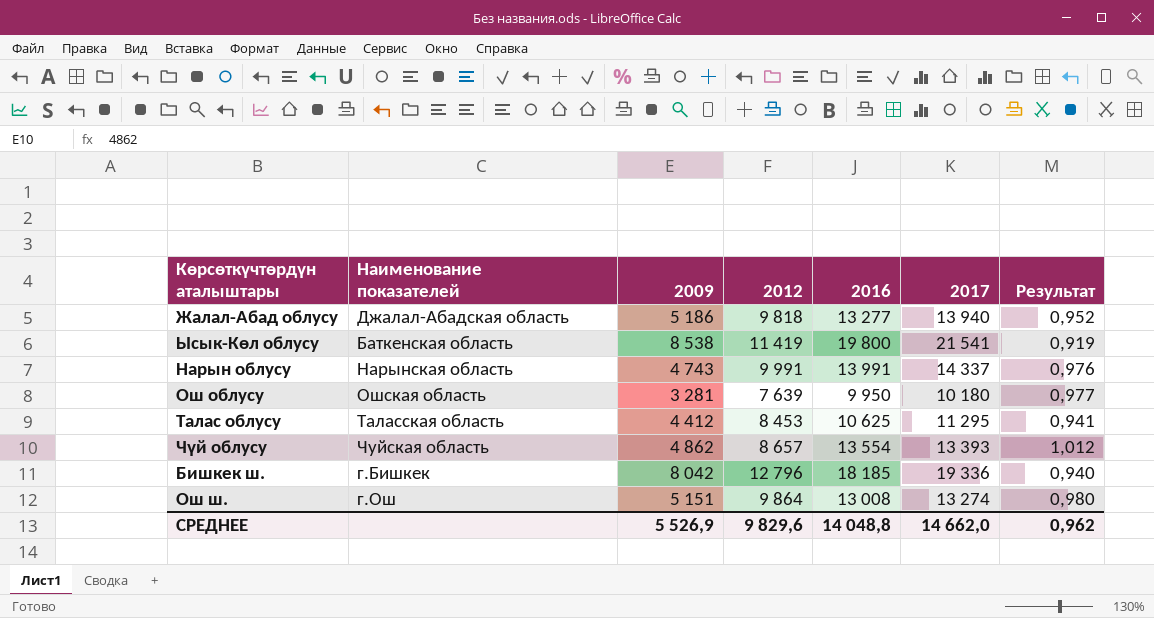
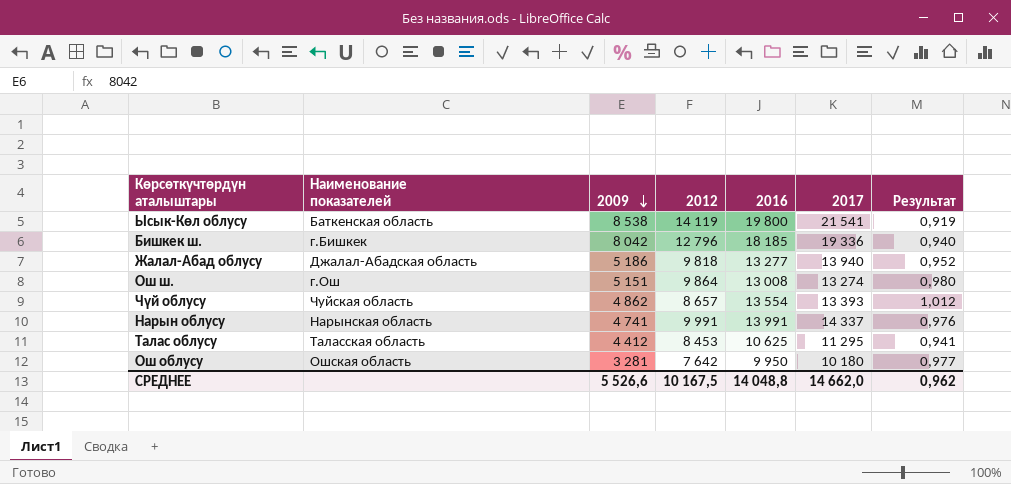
row order: none -> 2009 descending
Ысык-Көл облусу | 2012: 11 419 -> 14 119
Нарын облусу | 2009: 4 743 -> 4 741
Ош облусу | 2012: 7 639 -> 7 642
СРЕДНЕЕ | 2009: 5 526,9 -> 5 526,6
СРЕДНЕЕ | 2012: 9 829,6 -> 10 167,5

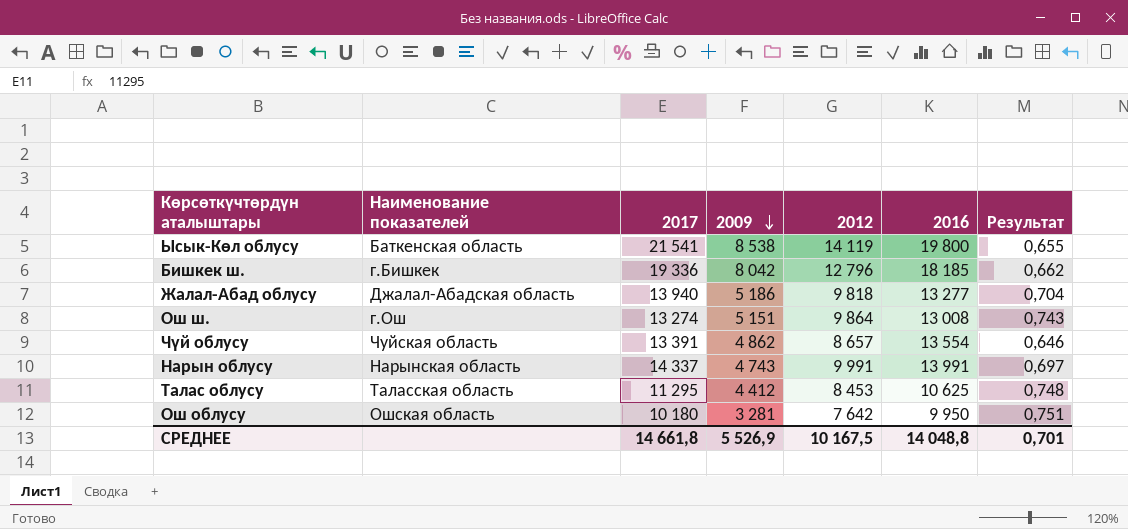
column 2017 | position: 6 -> 3
column Результат | formula: [2016] / [2017] -> [2012] / [2017]
Чүй облусу | 2017: 13 393 -> 13 391
Нарын облусу | 2009: 4 741 -> 4 743
СРЕДНЕЕ | 2017: 14 662,0 -> 14 661,8
СРЕДНЕЕ | 2009: 5 526,6 -> 5 526,9
СРЕДНЕЕ | Результат: 0,962 -> 0,701

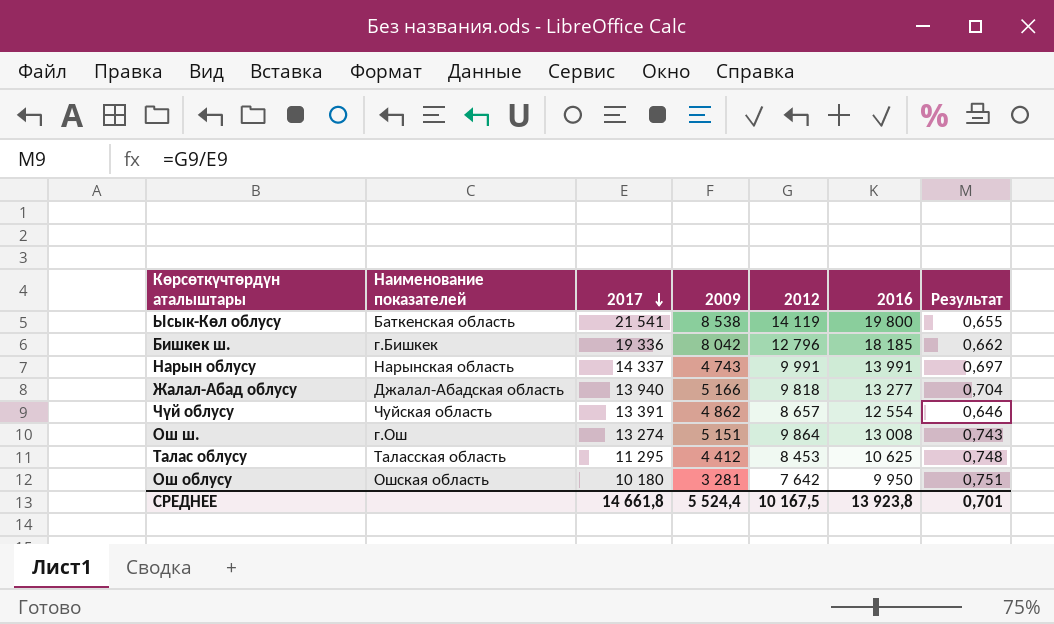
row order: 2009 descending -> 2017 descending
Жалал-Абад облусу | 2009: 5 186 -> 5 166
Чүй облусу | 2016: 13 554 -> 12 554
СРЕДНЕЕ | 2009: 5 526,9 -> 5 524,4
СРЕДНЕЕ | 2016: 14 048,8 -> 13 923,8

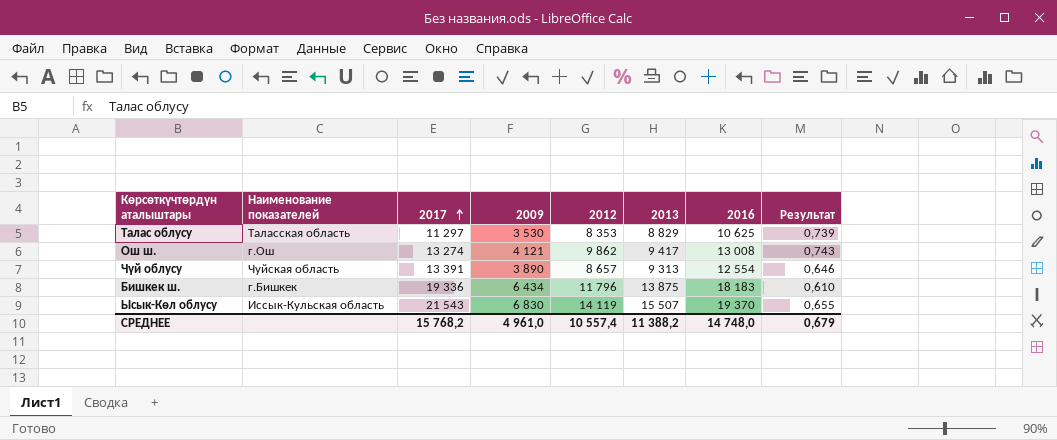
row order: 2017 descending -> 2017 ascending
column 2013 | position: none -> 6
row Нарын облусу: Нарынская область | 14 337 | 4 743 | 9 991 | 13 991 | 0,697 -> none
row Жалал-Абад облусу: Джалал-Абадская область | 13 940 | 5 166 | 9 818 | 13 277 | 0,704 -> none
row Ош облусу: Ошская область | 10 180 | 3 281 | 7 642 | 9 950 | 0,751 -> none
Талас облусу | 2017: 11 295 -> 11 297
Талас облусу | 2009: 4 412 -> 3 530
Талас облусу | 2012: 8 453 -> 8 353
Талас облусу | Результат: 0,748 -> 0,739
Ош ш. | 2009: 5 151 -> 4 121
Ош ш. | 2012: 9 864 -> 9 862
Чүй облусу | 2009: 4 862 -> 3 890
Бишкек ш. | 2009: 8 042 -> 6 434
Бишкек ш. | 2012: 12 796 -> 11 796
Бишкек ш. | 2016: 18 185 -> 18 183
Бишкек ш. | Результат: 0,662 -> 0,610
Ысык-Көл облусу | Наименование показателей: Баткенская область -> Иссык-Кульская область
Ысык-Көл облусу | 2017: 21 541 -> 21 543
Ысык-Көл облусу | 2009: 8 538 -> 6 830
Ысык-Көл облусу | 2016: 19 800 -> 19 370
СРЕДНЕЕ | 2017: 14 661,8 -> 15 768,2
СРЕДНЕЕ | 2009: 5 524,4 -> 4 961,0
СРЕДНЕЕ | 2012: 10 167,5 -> 10 557,4
СРЕДНЕЕ | 2016: 13 923,8 -> 14 748,0
СРЕДНЕЕ | Результат: 0,701 -> 0,679

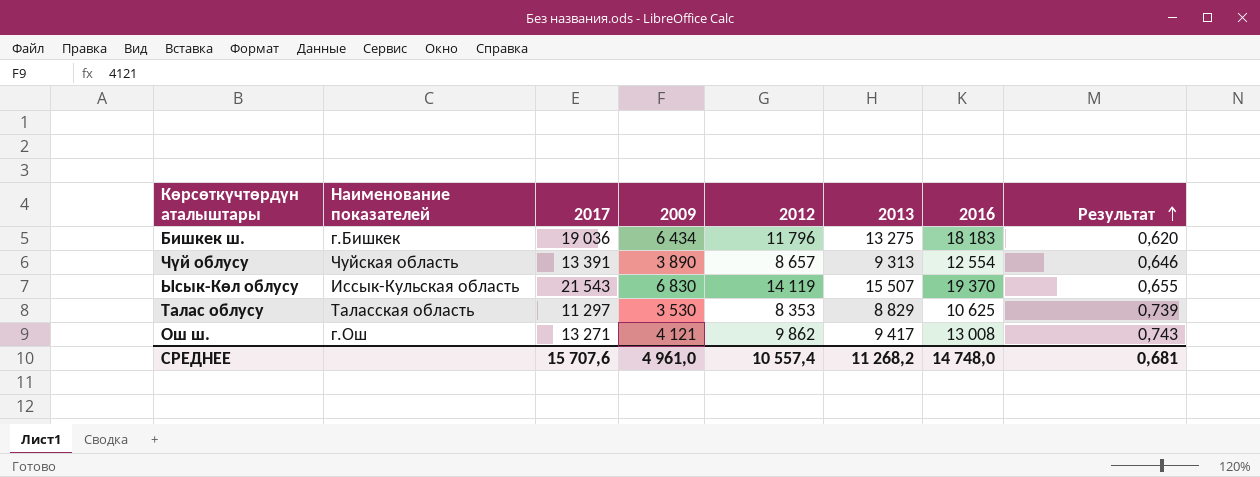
row order: 2017 ascending -> Результат ascending
Бишкек ш. | 2017: 19 336 -> 19 036
Бишкек ш. | 2013: 13 875 -> 13 275
Бишкек ш. | Результат: 0,610 -> 0,620
Ош ш. | 2017: 13 274 -> 13 271
СРЕДНЕЕ | 2017: 15 768,2 -> 15 707,6
СРЕДНЕЕ | 2013: 11 388,2 -> 11 268,2
СРЕДНЕЕ | Результат: 0,679 -> 0,681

--*--

Select, from the listing, all lines that include the word "Бишкек".

Бишкек ш. | 2009: 8 042 -> 6 434
Бишкек ш. | 2012: 12 796 -> 11 796
Бишкек ш. | 2016: 18 185 -> 18 183
Бишкек ш. | Результат: 0,662 -> 0,610
Бишкек ш. | 2017: 19 336 -> 19 036
Бишкек ш. | 2013: 13 875 -> 13 275
Бишкек ш. | Результат: 0,610 -> 0,620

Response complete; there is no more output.